◆ **Your objective**: An exact copy of every record, without the pictures, is what should come back.

◆ **Exercise materials**:
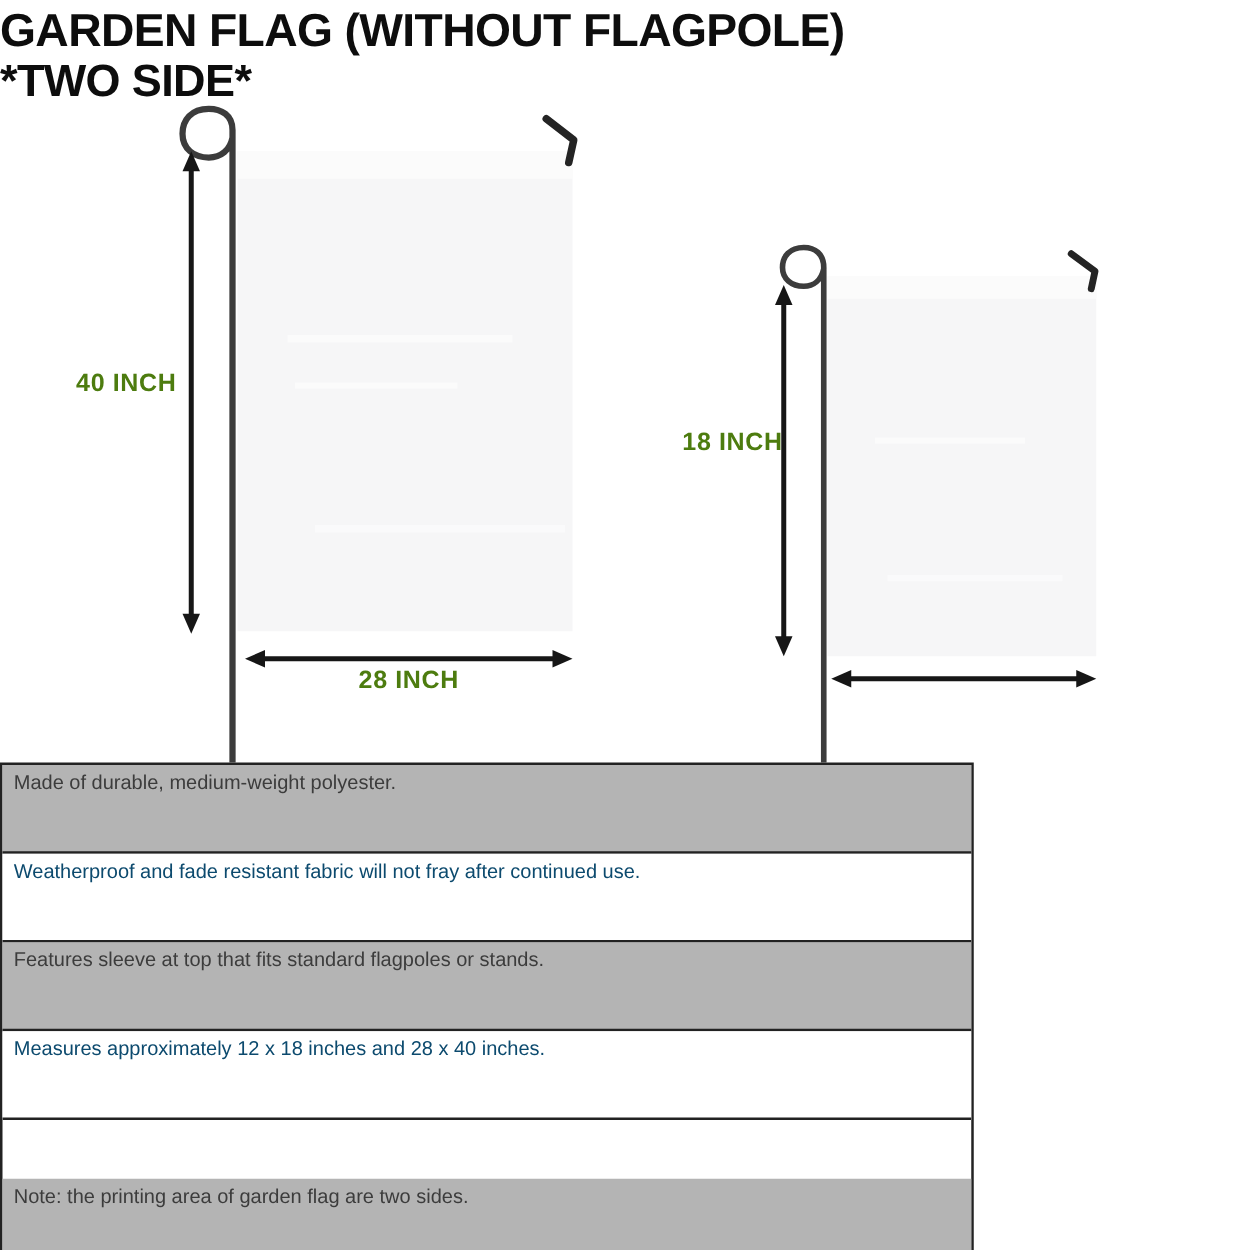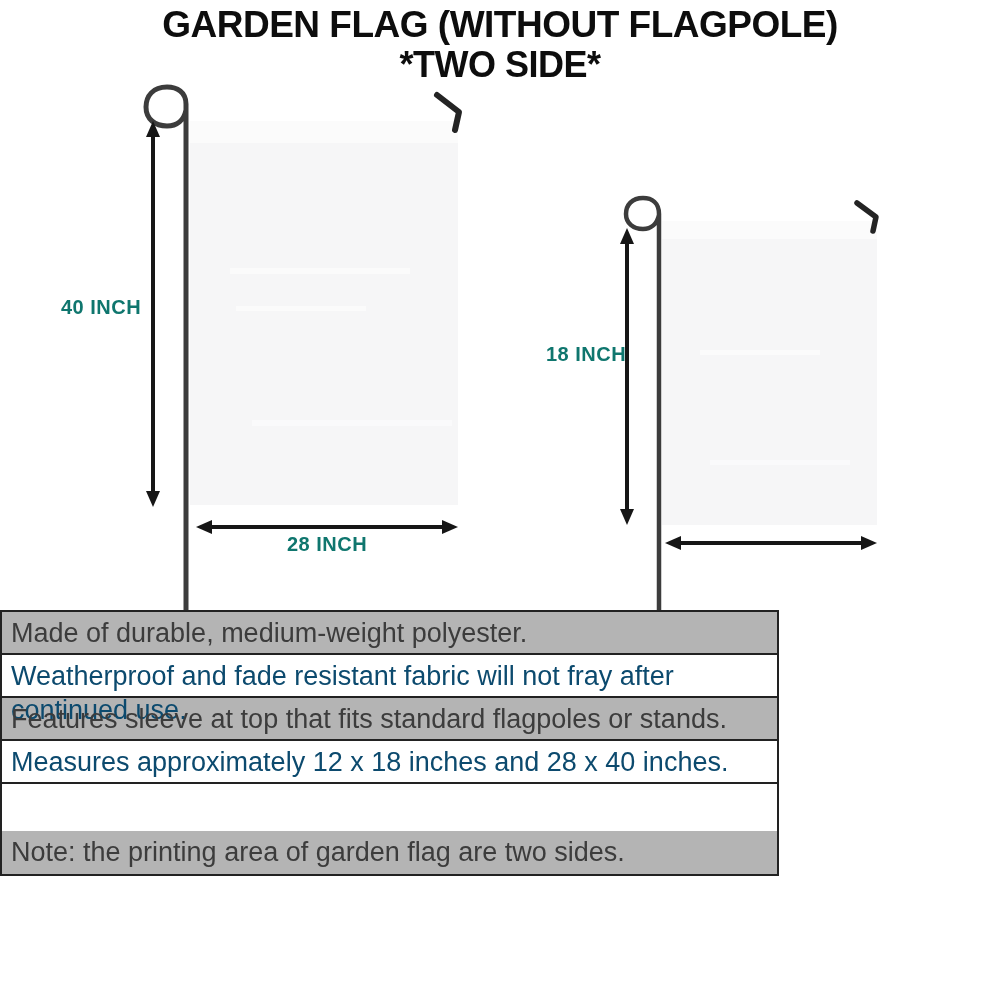--- a/index.html
+++ b/index.html
@@ -1,41 +1,41 @@
 <!DOCTYPE html>
 <html style="--row-shaded: #b4b4b4; --row-plain: #ffffff; --border: #222222; --flag-fill: #f6f6f7; --pole: #3c3c3c; --arrow: #161616;"><head>
 <meta charset="utf-8">
 <style>
   html,body{margin:0;padding:0;background:#ffffff;}
   .canvas{
     position:relative;width:1000px;height:1000px;background:#ffffff;
     font-family:"Liberation Sans", sans-serif;overflow:hidden;
   }
   
-  .title-wrap{position:absolute;top:4px;left:0;width:1000px;text-align:center;color:#0d0d0d;}
+  .title-wrap{position:absolute;top:4px;left:0;width:1000px;color:#0d0d0d;}
   .title-line1{font-size:37px;font-weight:700;letter-spacing:-0.5px;line-height:1.12;}
   .title-line2{font-size:36px;font-weight:700;letter-spacing:-0.5px;line-height:1.12;}
   
   .diagram-svg{position:absolute;top:0;left:0;}
   .dim-label{
-    position:absolute;font-size:20px;font-weight:700;color:#0f766e;
+    position:absolute;font-size:20px;font-weight:700;color:#4d7c0f;
     letter-spacing:0.5px;text-align:center;white-space:nowrap;
   }
   .lbl-40{left:56px;top:296px;width:90px;}
   .lbl-28{left:196px;top:533px;width:262px;}
   .lbl-18{left:528px;top:343px;width:92px;margin-left:12px;}
   .lbl-12{left:664px;top:549px;width:213px;}
   
   .features{
     position:absolute;left:0;top:610px;width:779px;
     border:2px solid var(--border,#222222);box-sizing:border-box;background:#ffffff;
   }
   .feature-row{
-    height:43px;box-sizing:border-box;padding:5px 10px 0 9px;
-    font-size:27px;line-height:1.25;border-bottom:2px solid var(--border,#222222);
+    height:71px;box-sizing:border-box;padding:5px 10px 0 9px;
+    font-size:16px;line-height:1.25;border-bottom:2px solid var(--border,#222222);
   }
   .feature-row:last-child{border-bottom:none;margin-top:47px;}
   .feature-row.shaded{background:var(--row-shaded,#b4b4b4);color:#3c3c3c;}
   .feature-row.plain{background:var(--row-plain,#ffffff);color:#0c4a6e;}
 </style>
 </head>
 <body>
 
 <div class="canvas">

◆ **Task output**:
--- a/index.html
+++ b/index.html
@@ -1,41 +1,41 @@
 <!DOCTYPE html>
 <html style="--row-shaded: #b4b4b4; --row-plain: #ffffff; --border: #222222; --flag-fill: #f6f6f7; --pole: #3c3c3c; --arrow: #161616;"><head>
 <meta charset="utf-8">
 <style>
   html,body{margin:0;padding:0;background:#ffffff;}
   .canvas{
     position:relative;width:1000px;height:1000px;background:#ffffff;
     font-family:"Liberation Sans", sans-serif;overflow:hidden;
   }
   
-  .title-wrap{position:absolute;top:4px;left:0;width:1000px;text-align:center;color:#0d0d0d;}
+  .title-wrap{position:absolute;top:4px;left:0;width:1000px;color:#0d0d0d;}
   .title-line1{font-size:37px;font-weight:700;letter-spacing:-0.5px;line-height:1.12;}
   .title-line2{font-size:36px;font-weight:700;letter-spacing:-0.5px;line-height:1.12;}
   
   .diagram-svg{position:absolute;top:0;left:0;}
   .dim-label{
-    position:absolute;font-size:20px;font-weight:700;color:#0f766e;
+    position:absolute;font-size:20px;font-weight:700;color:#4d7c0f;
     letter-spacing:0.5px;text-align:center;white-space:nowrap;
   }
   .lbl-40{left:56px;top:296px;width:90px;}
   .lbl-28{left:196px;top:533px;width:262px;}
   .lbl-18{left:528px;top:343px;width:92px;margin-left:12px;}
   .lbl-12{left:664px;top:549px;width:213px;}
   
   .features{
     position:absolute;left:0;top:610px;width:779px;
     border:2px solid var(--border,#222222);box-sizing:border-box;background:#ffffff;
   }
   .feature-row{
-    height:43px;box-sizing:border-box;padding:5px 10px 0 9px;
-    font-size:27px;line-height:1.25;border-bottom:2px solid var(--border,#222222);
+    height:71px;box-sizing:border-box;padding:5px 10px 0 9px;
+    font-size:16px;line-height:1.25;border-bottom:2px solid var(--border,#222222);
   }
   .feature-row:last-child{border-bottom:none;margin-top:47px;}
   .feature-row.shaded{background:var(--row-shaded,#b4b4b4);color:#3c3c3c;}
   .feature-row.plain{background:var(--row-plain,#ffffff);color:#0c4a6e;}
 </style>
 </head>
 <body>
 
 <div class="canvas">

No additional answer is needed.